The real example corresponds to a selected sample of the HC-UFMG cohort (Reis et al. 2008), which involves workers of a public hospital in Belo Horizonte, Brazil. Specifically, we selected all workers present on January 1st, 2004 (\(n=512\)) and all of them whose contract with the hospital was signed from that date until the end of the follow-up, December 31st, 2007 (\(n=884\)). The outcome of interest was the occurrence of sick leave for any diagnosis, with three covariates: contract (civil servant; non civil servant), type of work (healthcare professionals; non-healthcare) and sex (female; male). The incidence rate was 11.7 sick leaves per 100 worker-months, and the median of follow-up per worker was 24.3 months. Figure 2 represents a random subsample of 30 workers from this cohort, and it can be seen that some of the workers were at risk of suffering the event of interest before the start of the follow-up, and these episodes cannot be seen and must be estimated.

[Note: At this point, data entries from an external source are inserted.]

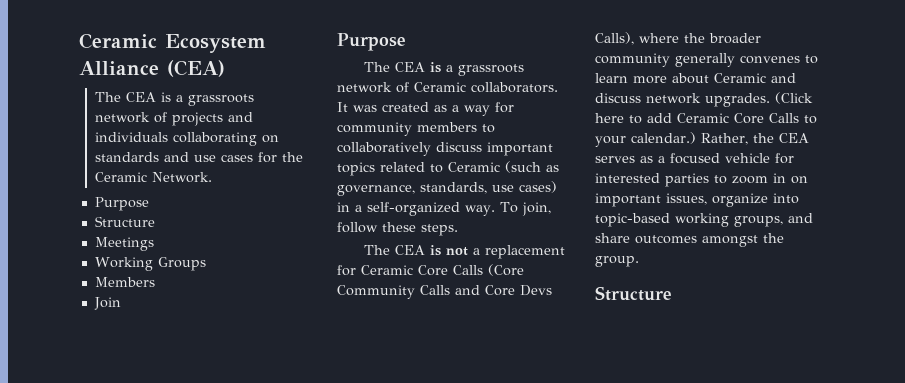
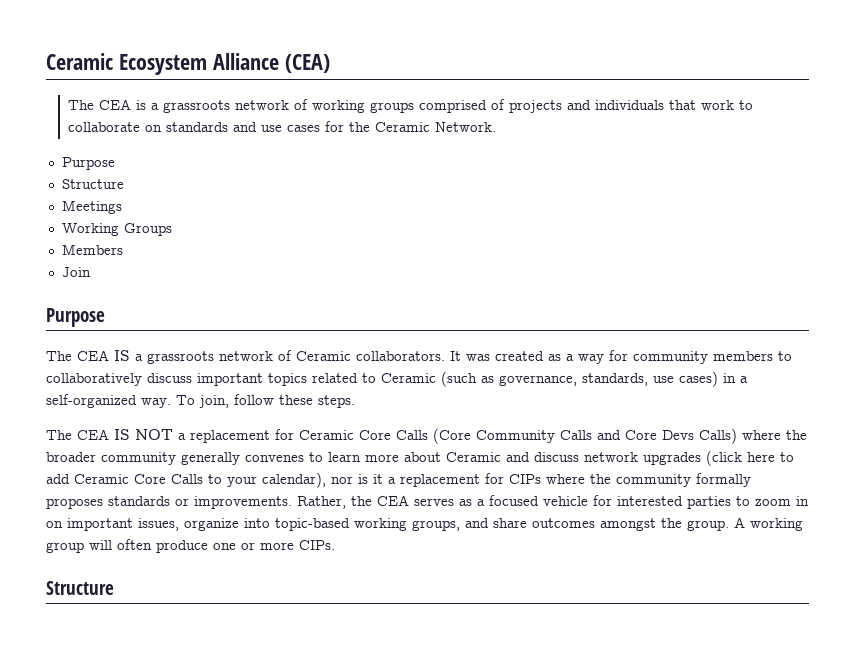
[172,112,254,126] [95,132,258,146] projects and individuals collaborating -> [311,99,753,113] [67,122,140,132] working groups comprised of projects and individuals that work to collaborate
[429,62,441,73] is -> [114,350,130,361] IS
[429,245,468,256] is not -> [114,429,173,440] IS NOT
[595,32,634,45] Calls), -> [699,428,737,444] Calls)
[705,92,813,107] upgrades. (Click -> [643,450,742,466] upgrades (click
[631,132,696,144] calendar.) -> [262,472,751,488] [46,496,292,509] calendar), nor is it a replacement for CIPs where the community formally proposes standards or improvements.
(639, 261) none -> [734,517,803,531] [46,539,335,553] A working group will often produce one or more CIPs.

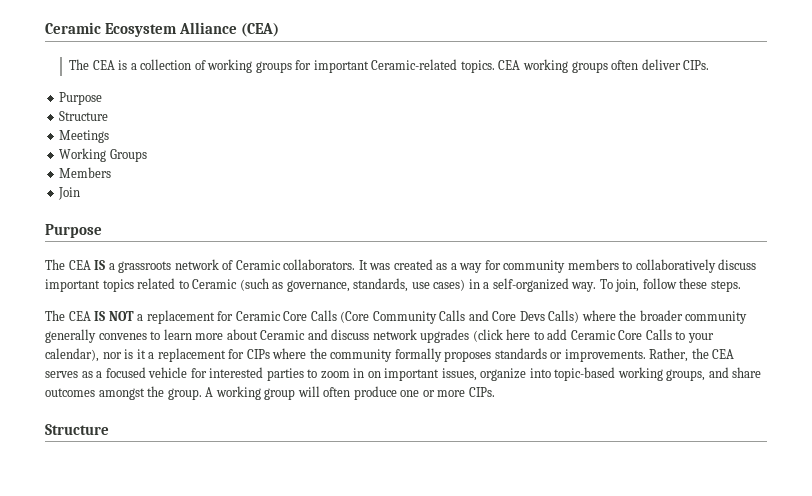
[162,100,289,113] grassroots network -> [140,59,192,70] collection
[418,99,753,113] [67,121,496,132] comprised of projects and individuals that work to collaborate on standards and use cases for the Ceramic Network. -> [295,59,710,73] for important Ceramic-related topics. CEA working groups often deliver CIPs.

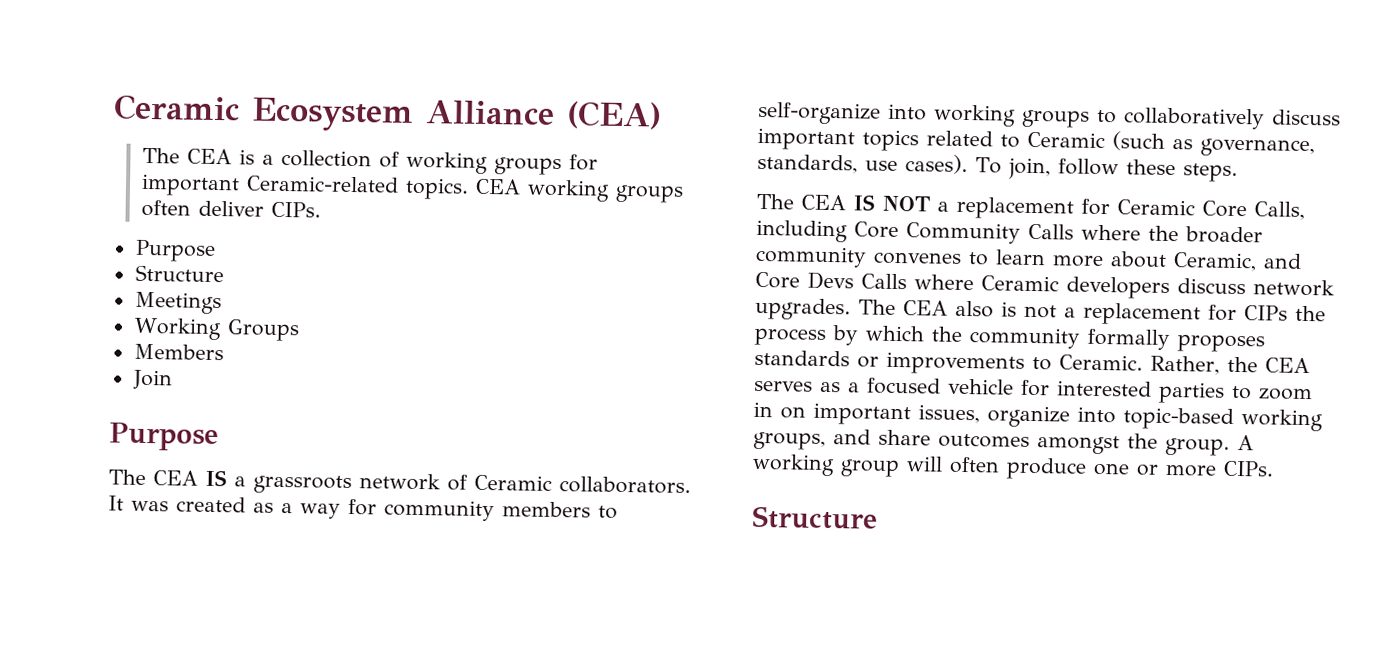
(633, 265) none -> [757,101,1117,128] self-organize into working groups to
[433,278,597,292] cases) in a self-organized way. -> [905,154,968,175] cases).
[310,310,580,324] Calls (Core Community Calls and Core Devs Calls) -> [1254,201,1305,220] [756,219,1074,244] Calls, including Core Community Calls
[45,329,96,343] generally -> (867, 256) none
[260,329,714,343] [45,348,307,362] Ceramic and discuss network upgrades (click here to add Ceramic Core Calls to your calendar), nor is it a replacement for CIPs where -> [1173,252,1302,272] [755,271,1335,299] [755,297,1326,326] [754,325,925,346] Ceramic, and Core Devs Calls where Ceramic developers discuss network upgrades. The CEA also is not a replacement for CIPs the process by which
[564,349,646,362] improvements. -> [886,351,1143,375] improvements to Ceramic.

Time 0 is the start of the follow-up of each worker, being January 1st, 2004 for all those who were contracted in the hospital before that date, or the starting date of their contract among those who were contracted later.

graphic without alt text
Figure 2: Evolution in time of a subsample of 30 workers from the HC-UFMG cohort. The vertical line represents the start of follow-up.

To analyze the association of sex, type of contract, and the kind of job developed by these workers over the risk of suffering sick leaves, the package miRecSurv can be used in the following way.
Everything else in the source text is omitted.